A team of Argentinian scientists has recently discovered the fossilized remains of a huge flying reptile, Thanatosdrakon amaru, that lived alongside the dinosaurs 86 million years ago in the Andes mountains in Argentina’s western Mendoza province. With a wingspan measuring over nine meters in length – as long as a yellow school bus – the “dragon of death” is the largest pterosaur discovered in South America and one of the biggest flying vertebrates that ever lived.

This discovery suggests that predatory flying reptiles roamed the Earth at least 20 million years before the asteroid impact in Mexico’s Yucatan peninsula that wiped out the dinosaurs – together with three-quarters of life on Earth – 66 million years ago.
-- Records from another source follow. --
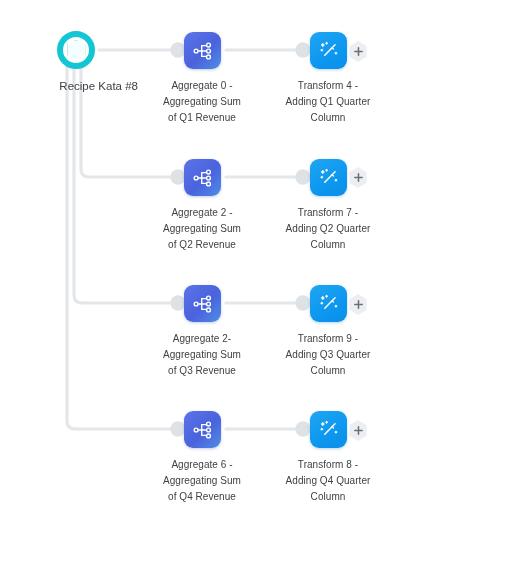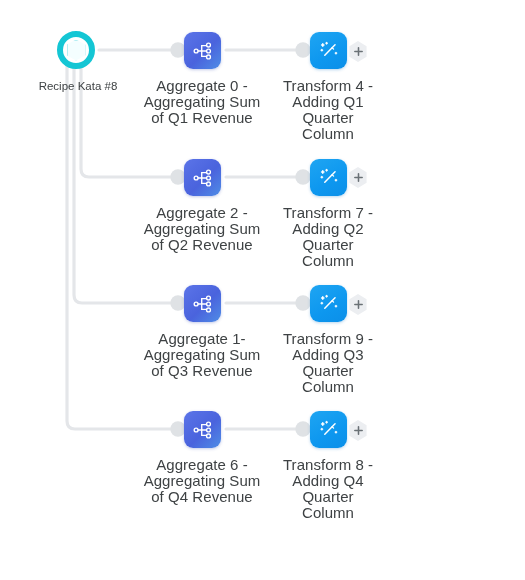"Recipe Kata #8" .start-label { text-align: center -> right }
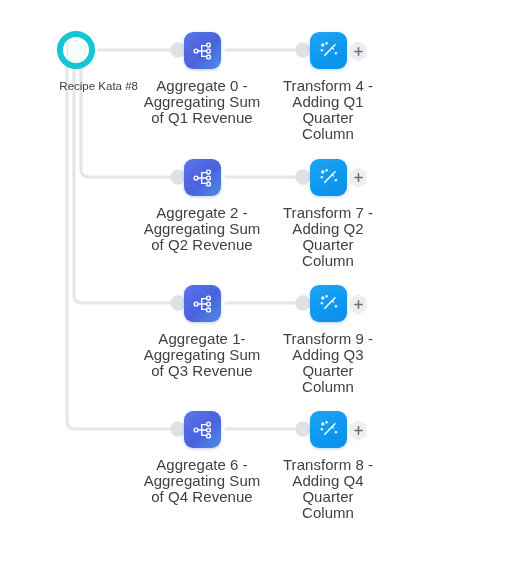"Aggregate 0 -" .label { font-size: 15px -> 10px }
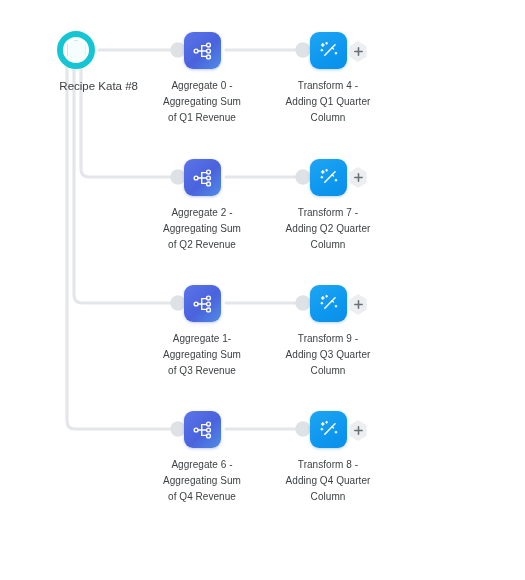"Aggregate 1-" div.label { text: 1- -> 2- }
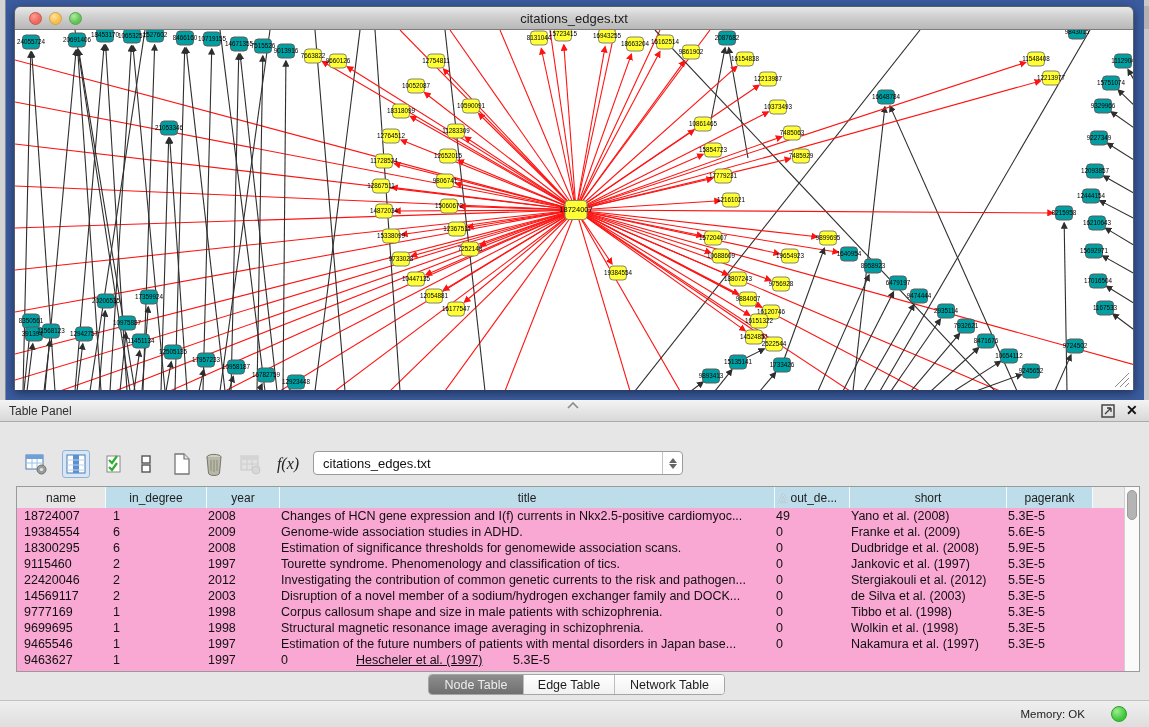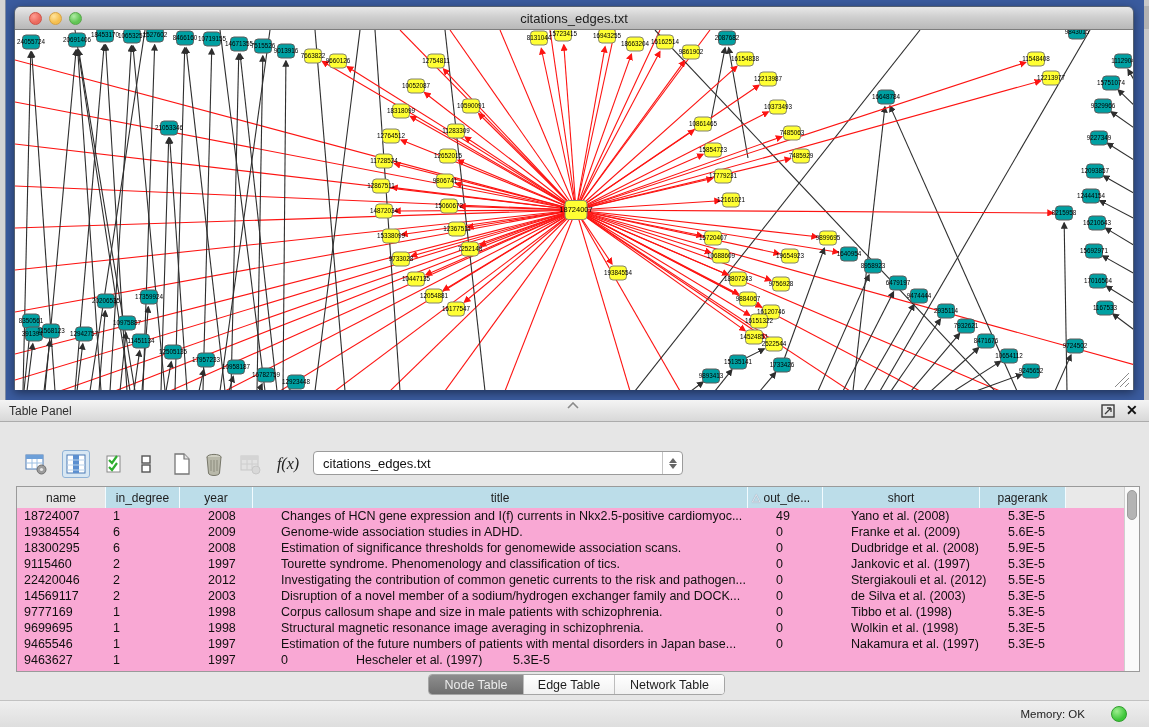"in_degree" div.th { width: 74px -> 101px }
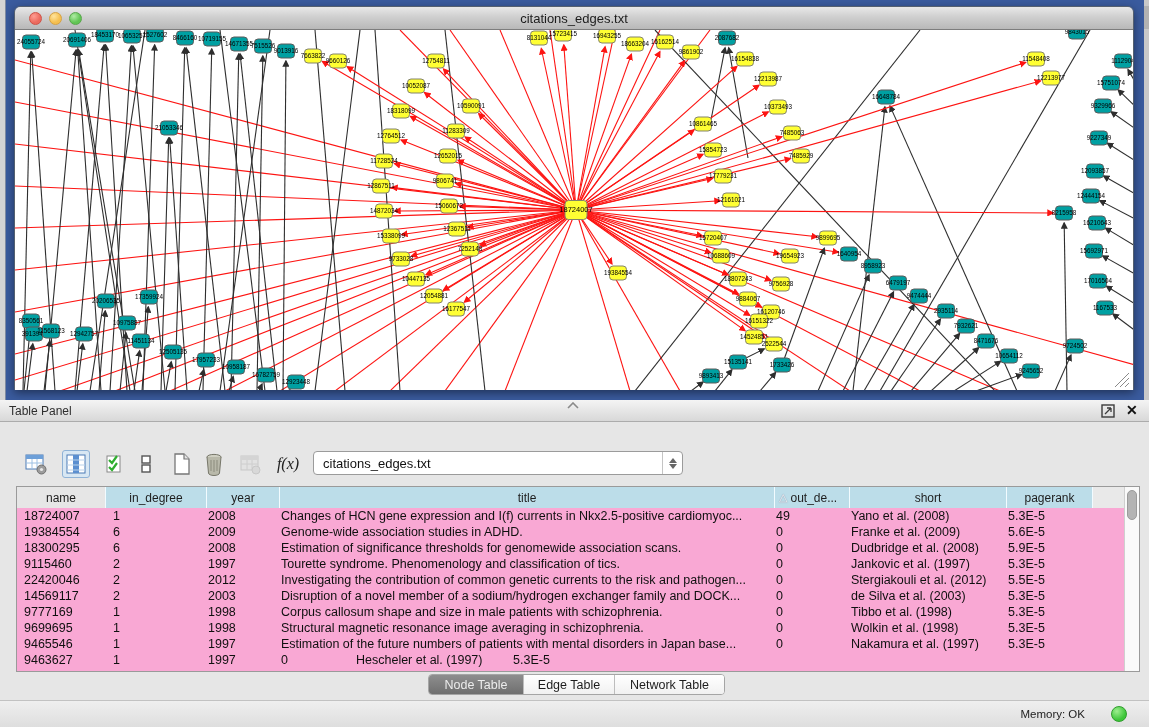"Hescheler et al. (1997)" div.td { text-decoration: none -> underline }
Project leader Leonardo Ortiz, a researcher at the National University of Cuyo in Mendoza reported that the fossil’s peculiar features required a new genus and species classification.

“The remains of Thanatosdrakon present different particularities that allow us to differentiate them from other known pterosaurs,” said Dr. Ortiz. “Fundamentally, these characteristics are found in the vertebrae and limbs. This allowed us to establish a new species of pterosaur.” 

The term “thanatosdrakon” combines the ancient Greek words for death (thanatos) and dragon (drakon). “It seemed appropriate to name it that way,” explained Dr. Ortiz.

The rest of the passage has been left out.